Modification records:
========
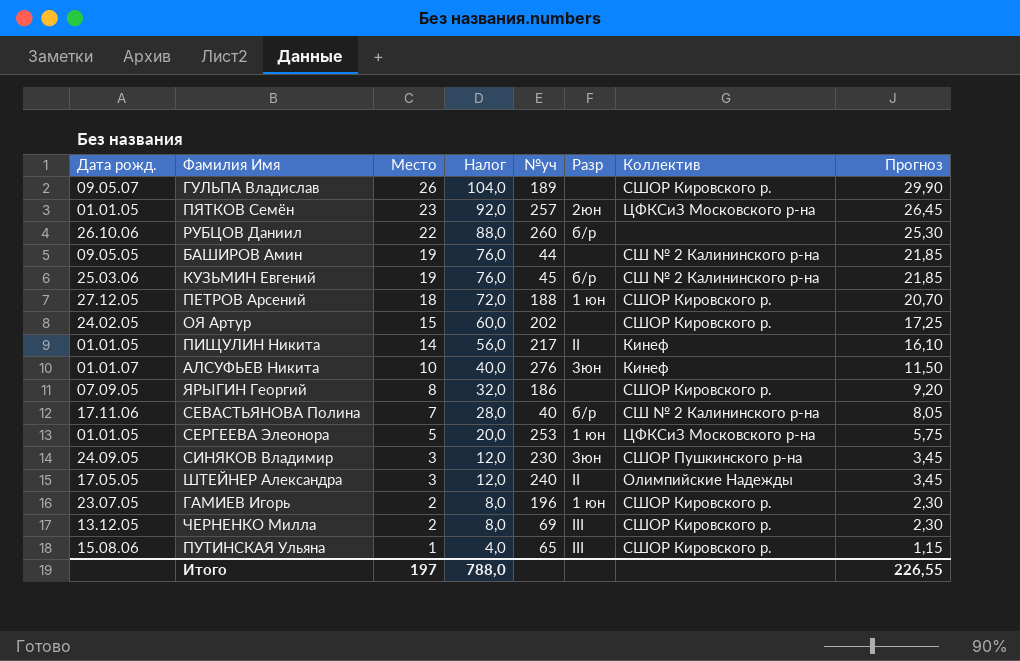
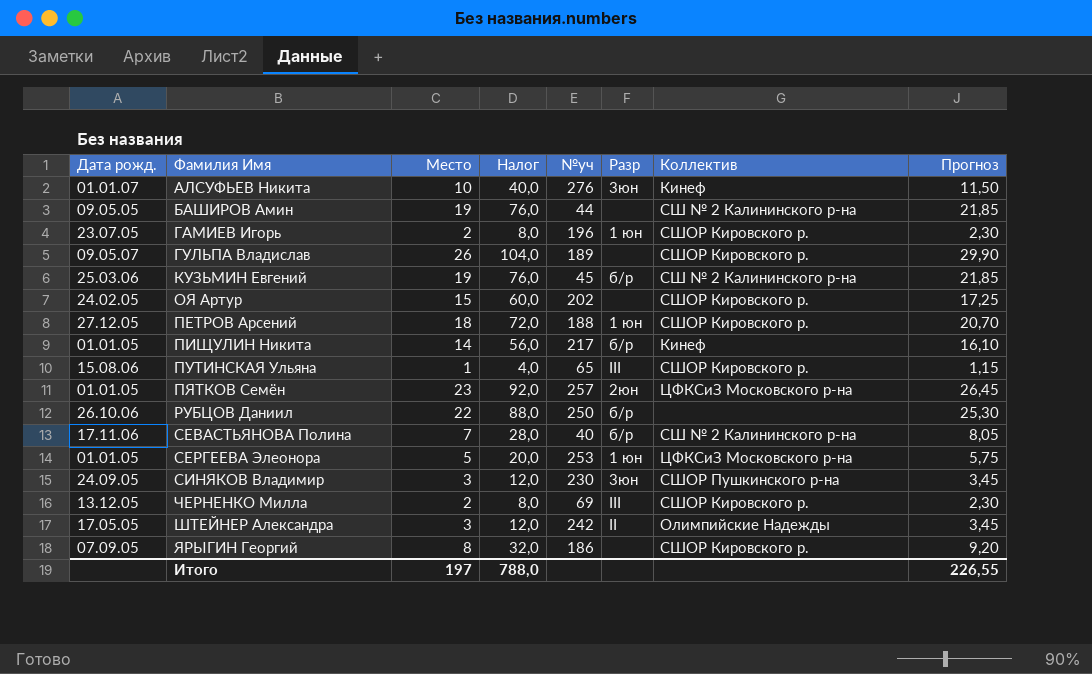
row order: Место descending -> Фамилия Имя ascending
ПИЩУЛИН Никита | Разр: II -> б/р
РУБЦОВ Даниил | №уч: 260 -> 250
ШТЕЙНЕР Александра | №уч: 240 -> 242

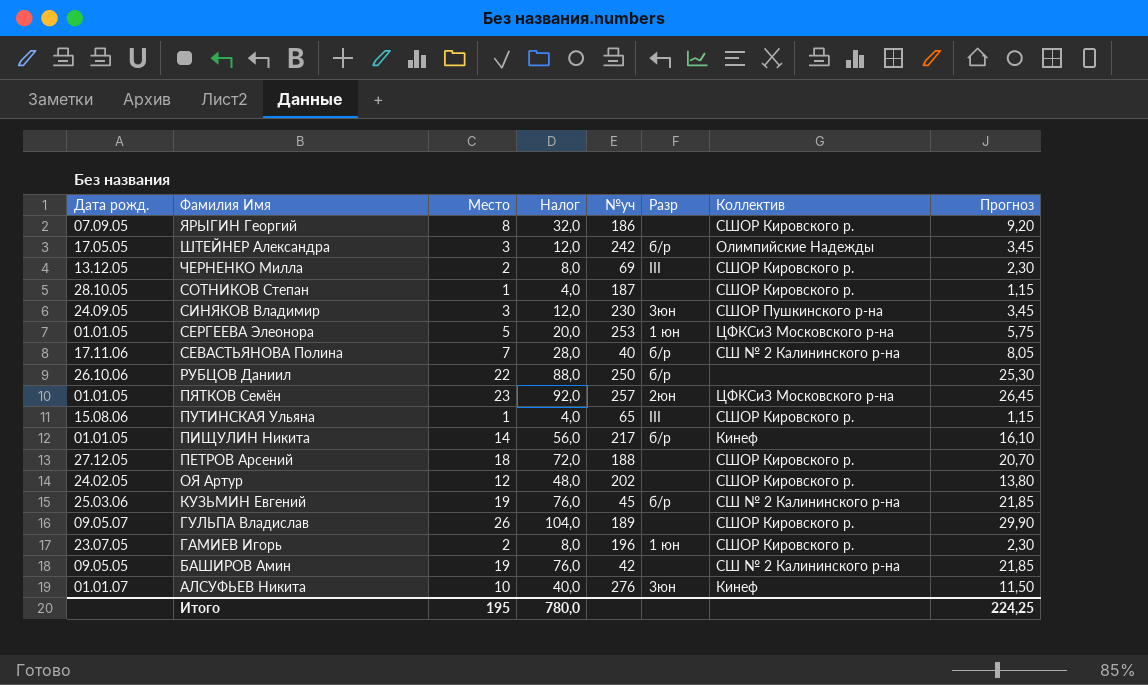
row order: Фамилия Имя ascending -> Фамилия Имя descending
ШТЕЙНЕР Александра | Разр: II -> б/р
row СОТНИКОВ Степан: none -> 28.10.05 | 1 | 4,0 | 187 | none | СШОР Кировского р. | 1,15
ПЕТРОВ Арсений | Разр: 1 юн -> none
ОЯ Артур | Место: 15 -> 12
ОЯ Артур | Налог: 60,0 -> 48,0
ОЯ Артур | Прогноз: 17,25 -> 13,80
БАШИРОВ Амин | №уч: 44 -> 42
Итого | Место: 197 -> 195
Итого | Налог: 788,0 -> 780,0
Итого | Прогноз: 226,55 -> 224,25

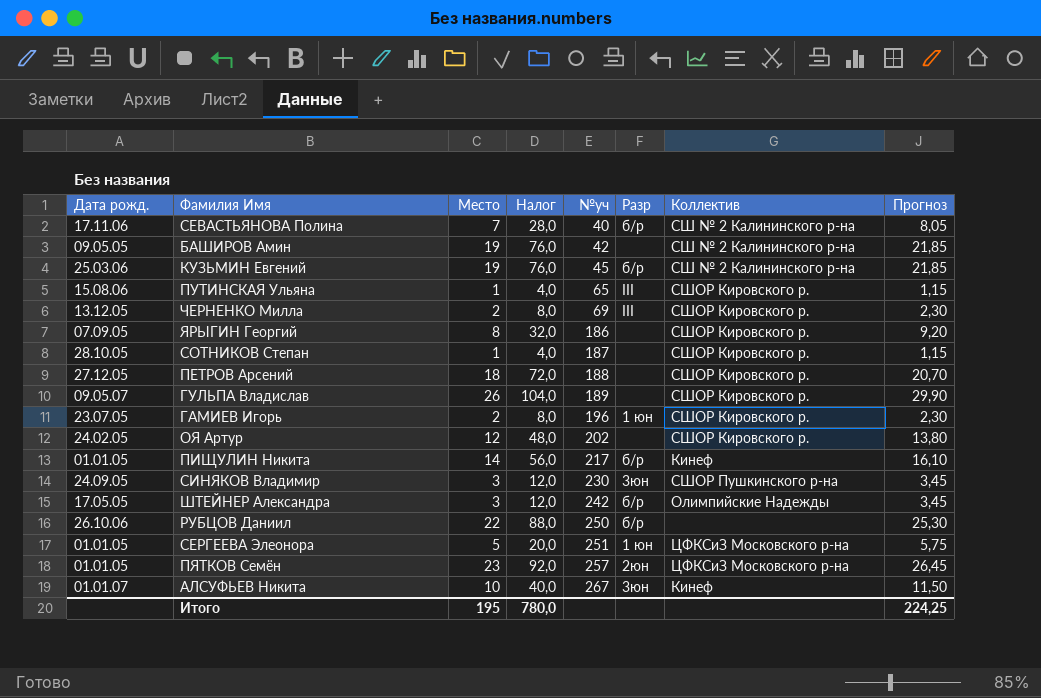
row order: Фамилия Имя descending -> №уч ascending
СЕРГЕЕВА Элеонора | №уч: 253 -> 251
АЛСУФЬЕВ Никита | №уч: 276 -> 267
========
Print again, exactly, the lines of the records above from the first line through the line with "ОЯ Артур | Место: 15 -> 12". No pictures.

» Finished exercise:
row order: Место descending -> Фамилия Имя ascending
ПИЩУЛИН Никита | Разр: II -> б/р
РУБЦОВ Даниил | №уч: 260 -> 250
ШТЕЙНЕР Александра | №уч: 240 -> 242

row order: Фамилия Имя ascending -> Фамилия Имя descending
ШТЕЙНЕР Александра | Разр: II -> б/р
row СОТНИКОВ Степан: none -> 28.10.05 | 1 | 4,0 | 187 | none | СШОР Кировского р. | 1,15
ПЕТРОВ Арсений | Разр: 1 юн -> none
ОЯ Артур | Место: 15 -> 12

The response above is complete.